Castle v. Cohen

676 F. Supp. 620, 1987 U.S. Dist. LEXIS 11330, 1987 WL 24922
CourtDistrict Court, E.D. Pennsylvania
DecidedDecember 7, 1987
DocketCiv. A. 87-1402
StatusPublished
Cited by23 cases

This text of 676 F. Supp. 620 (Castle v. Cohen) is published on Counsel Stack Legal Research, covering District Court, E.D. Pennsylvania primary law. Counsel Stack provides free access to over 12 million legal documents including statutes, case law, regulations, and constitutions.

Bluebook
Castle v. Cohen, 676 F. Supp. 620, 1987 U.S. Dist. LEXIS 11330, 1987 WL 24922 (E.D. Pa. 1987).

Opinion

MEMORANDUM OPINION

CAHN, District Judge.

This litigation involves complex issues related to the Employee Stock Option Plan (“ESOP”) of Psychiatric Hospitals of America (“PHA”).

I. Facts

On December 4, 1984, Robert M. Cohen pleaded guilty to Medicare fraud before the Honorable J. William Ditter, Jr. of this court. Because Cohen owned more than five percent of the stock in PHA, PHA would no longer be entitled to Medicare reimbursements after the imposition of sentence which was scheduled for February 1, 1985. 1 In order to ensure that PHA would continue to receive Medicare funds, Cohen and certain other stockholders (the “Cohen Group”) transferred 56.2% of the outstanding shares in PHA to the trustees of the ESOP. The parties agree that the trustees of the ESOP are independent persons not controlled directly or indirectly by Cohen.

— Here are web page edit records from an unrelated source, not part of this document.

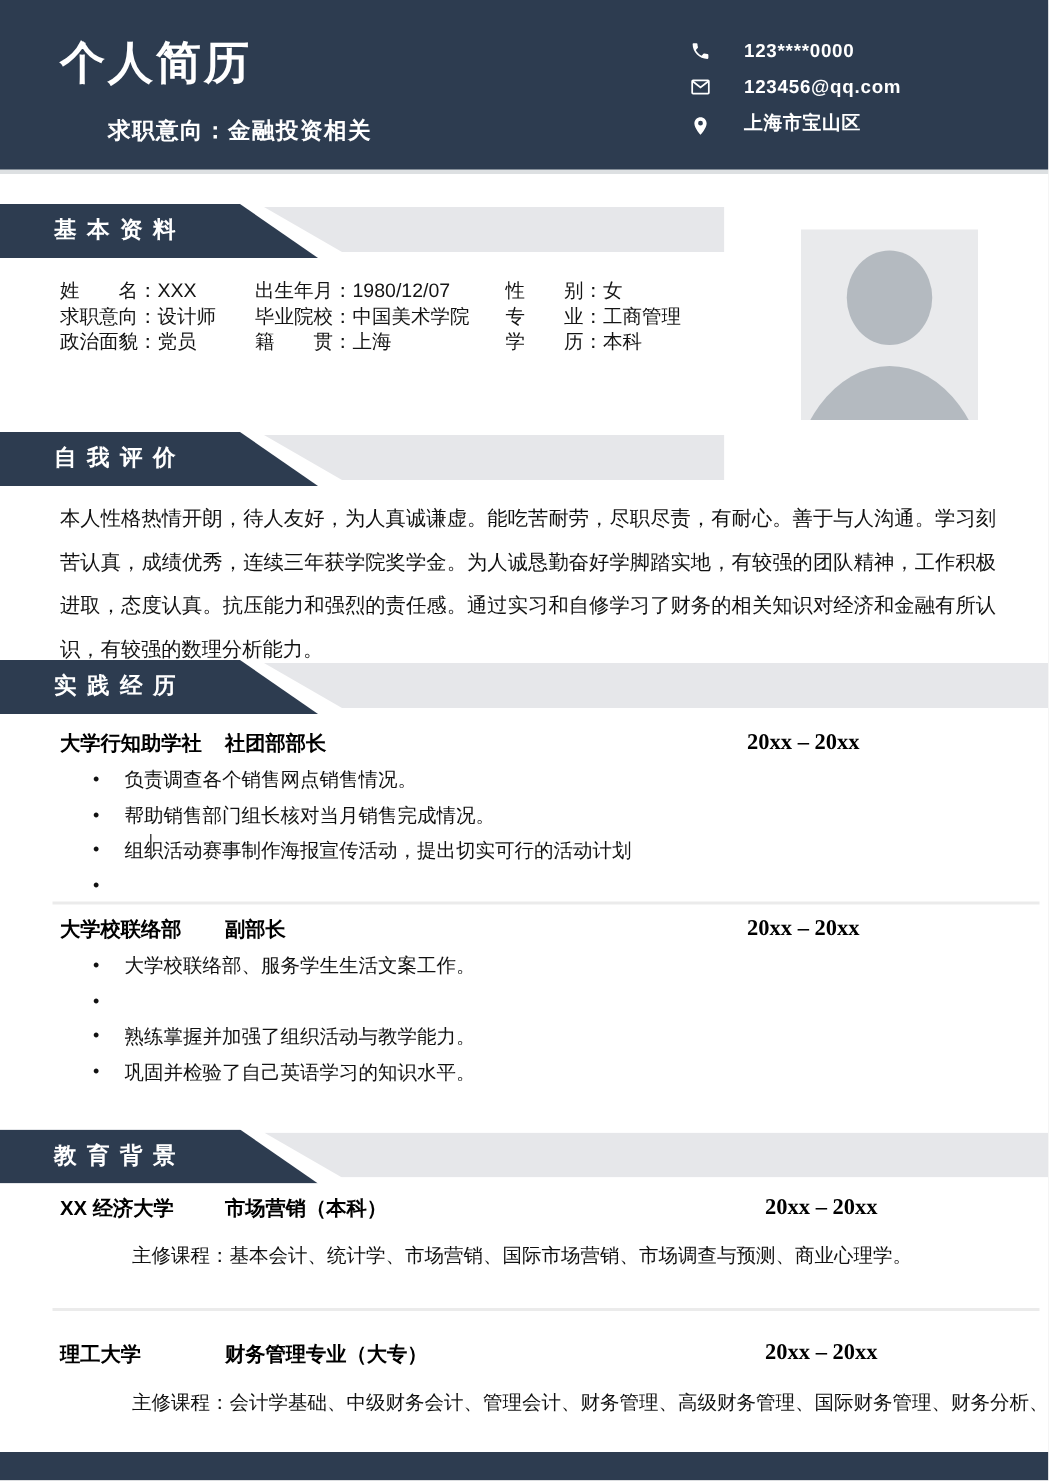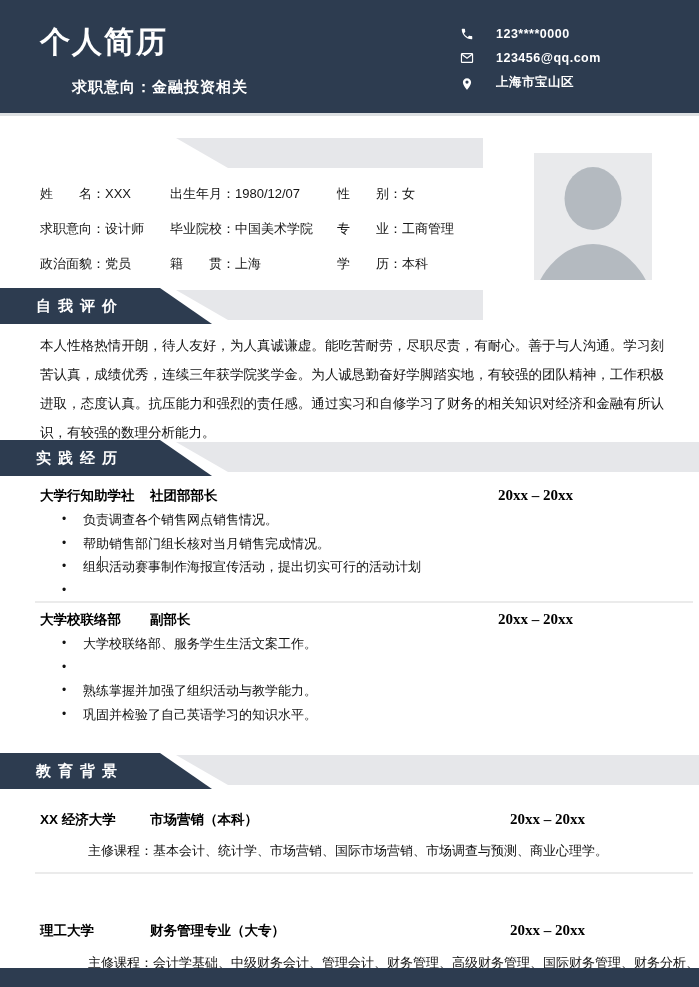"基本资料" div.sec-banner { html: none -> <div>基本资料</div> }
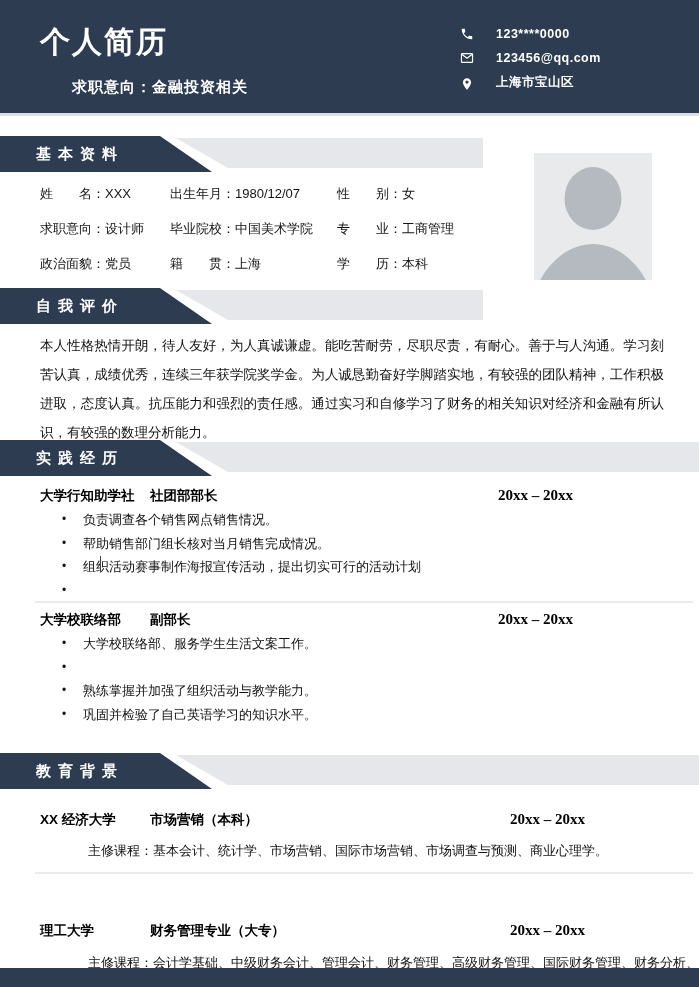"姓 名：XXX" .basic-grid { row-gap: 20px -> 2px }
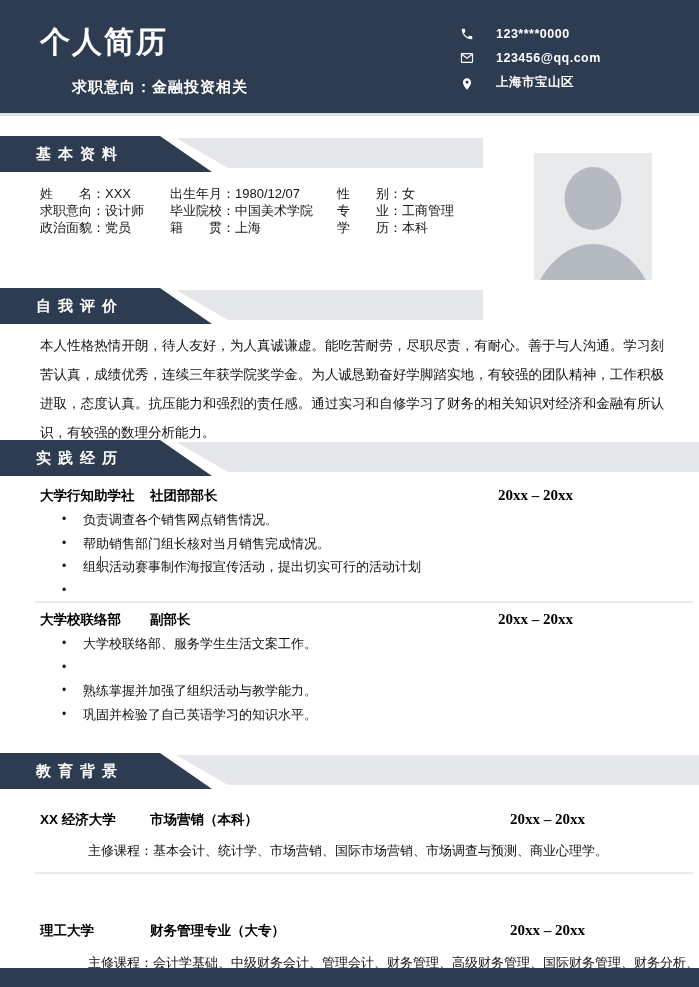"XX 经济大学" .edu-entries .entry { margin-top: 14px -> none }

At the time the Cohen Group transferred the stock to the ESOP trustees acting as escrow agents, the Cohen Group and the trustees entered into a stock purchase agreement dated January 31, 1985. This agreement provides that the price the trustees are to pay to the Cohen Group for the 56.2% interest in PHA would be fair market value as determined through an appraisal process. The function of the ap *623 praisal process was to determine the fair market value of the 56.2% majority block of stock as of January 31, 1985.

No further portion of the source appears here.